__What the task asks__. Tally the lines below that include "some" and give only the total.

__Data for this exercise__.

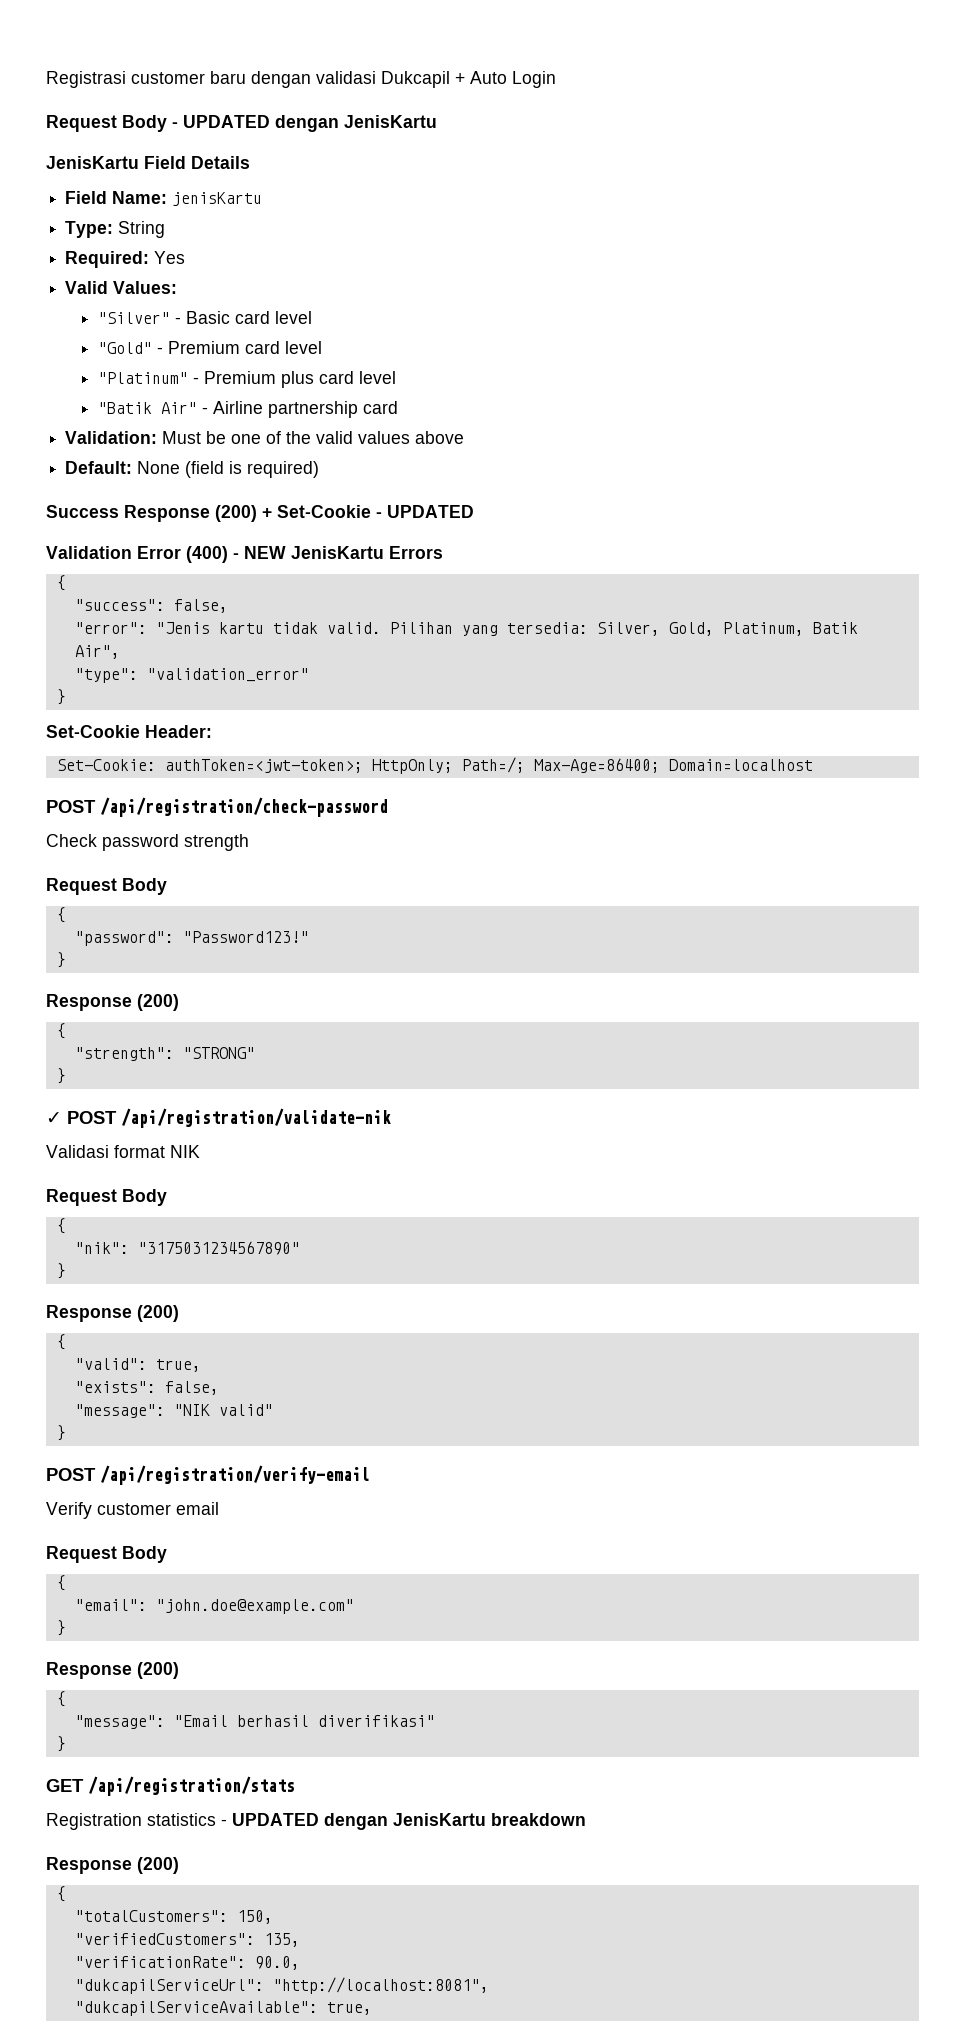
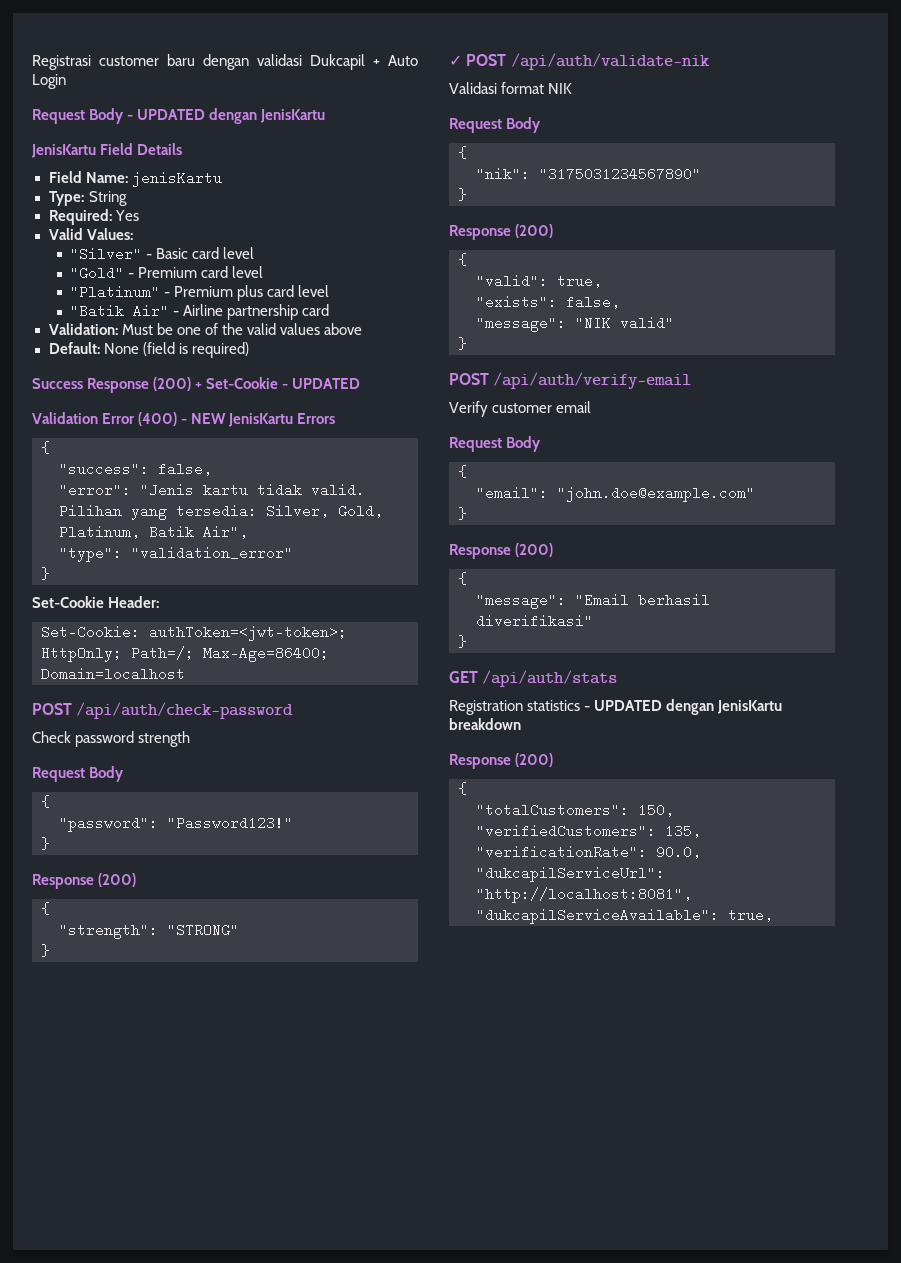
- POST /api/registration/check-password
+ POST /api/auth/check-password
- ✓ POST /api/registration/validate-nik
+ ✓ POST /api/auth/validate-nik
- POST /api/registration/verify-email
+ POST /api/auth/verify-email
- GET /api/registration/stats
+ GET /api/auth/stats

--

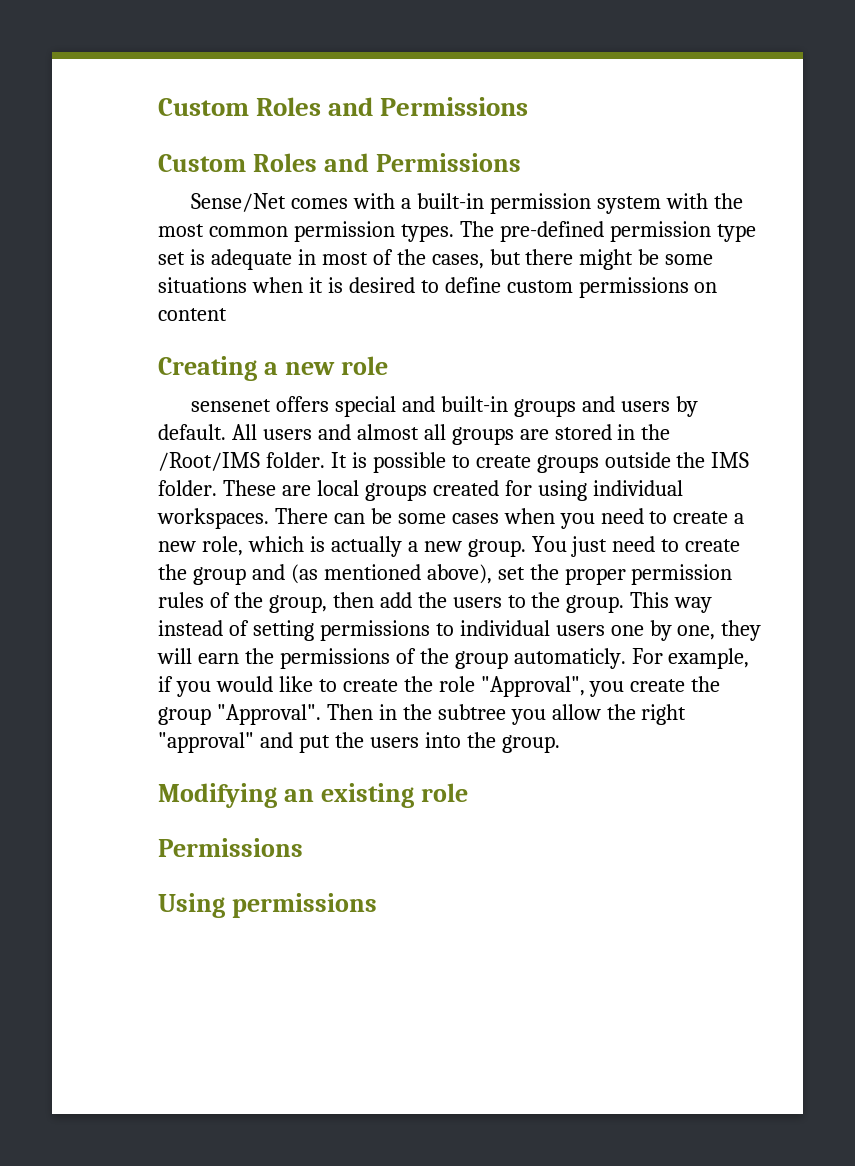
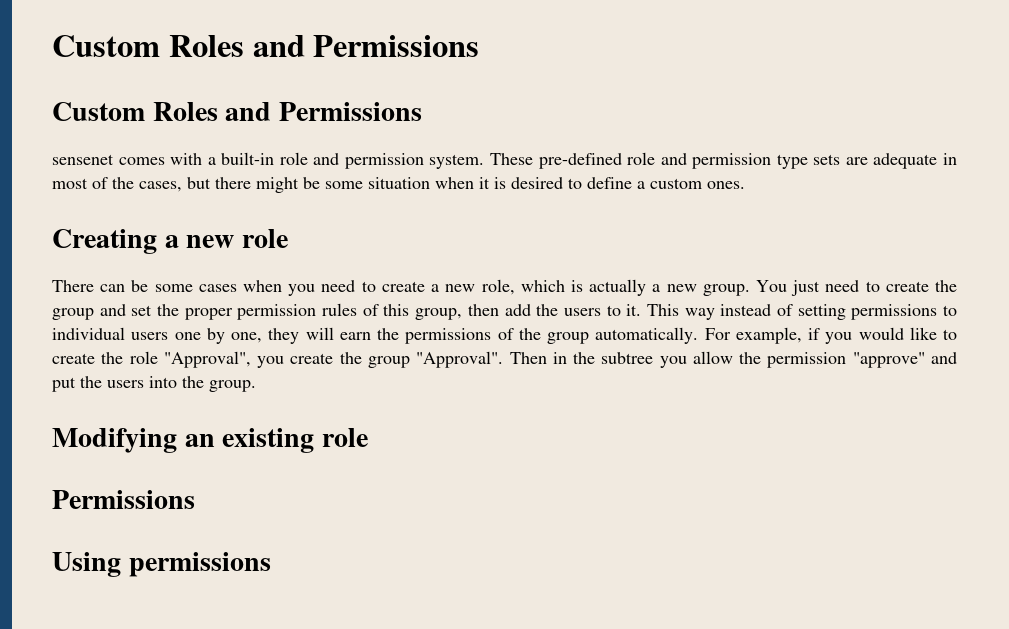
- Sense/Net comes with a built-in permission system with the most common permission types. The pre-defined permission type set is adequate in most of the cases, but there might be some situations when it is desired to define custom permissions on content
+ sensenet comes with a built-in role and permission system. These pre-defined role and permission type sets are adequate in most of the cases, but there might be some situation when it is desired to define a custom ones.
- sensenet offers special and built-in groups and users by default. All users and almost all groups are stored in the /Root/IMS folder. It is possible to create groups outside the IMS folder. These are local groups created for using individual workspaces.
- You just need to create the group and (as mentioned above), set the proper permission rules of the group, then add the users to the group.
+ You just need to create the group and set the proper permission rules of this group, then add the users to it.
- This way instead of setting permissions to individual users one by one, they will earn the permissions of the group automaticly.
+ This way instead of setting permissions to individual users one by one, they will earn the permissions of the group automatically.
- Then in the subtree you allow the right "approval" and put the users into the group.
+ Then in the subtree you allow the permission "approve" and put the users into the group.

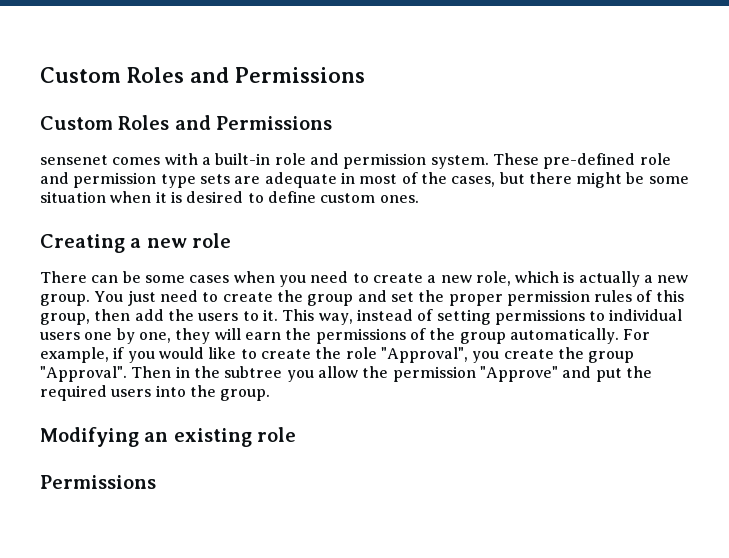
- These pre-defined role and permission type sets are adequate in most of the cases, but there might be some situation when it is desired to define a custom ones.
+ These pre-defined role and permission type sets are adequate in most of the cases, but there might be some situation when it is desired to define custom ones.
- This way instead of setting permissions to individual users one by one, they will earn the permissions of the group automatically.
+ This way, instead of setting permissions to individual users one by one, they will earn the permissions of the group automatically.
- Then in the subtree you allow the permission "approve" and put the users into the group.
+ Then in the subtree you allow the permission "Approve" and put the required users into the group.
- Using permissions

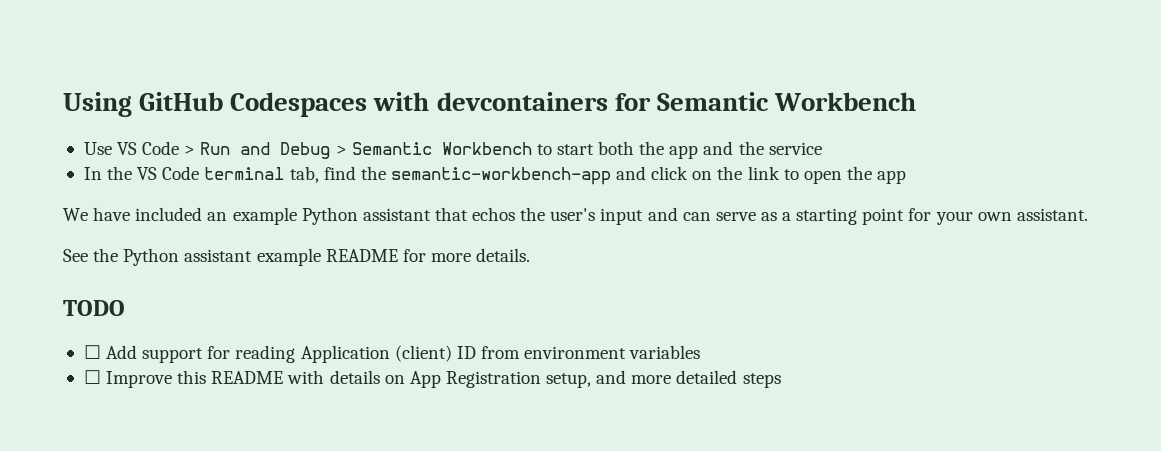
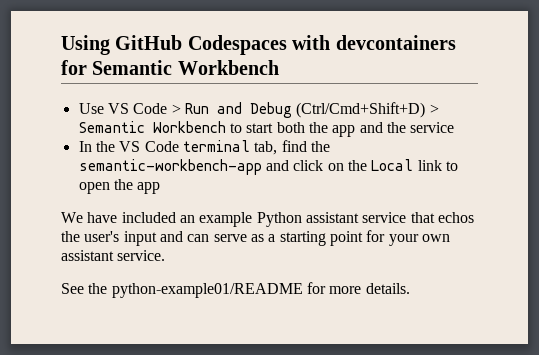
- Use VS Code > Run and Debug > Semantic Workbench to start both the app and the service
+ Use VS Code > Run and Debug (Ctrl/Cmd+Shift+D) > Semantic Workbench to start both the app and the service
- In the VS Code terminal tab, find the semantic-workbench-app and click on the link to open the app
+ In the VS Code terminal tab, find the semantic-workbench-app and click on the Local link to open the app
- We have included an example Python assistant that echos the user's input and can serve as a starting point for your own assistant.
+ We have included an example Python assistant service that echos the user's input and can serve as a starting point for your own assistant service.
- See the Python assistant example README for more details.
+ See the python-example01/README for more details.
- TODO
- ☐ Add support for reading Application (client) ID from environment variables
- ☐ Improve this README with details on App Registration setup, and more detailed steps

__Written solution__. 4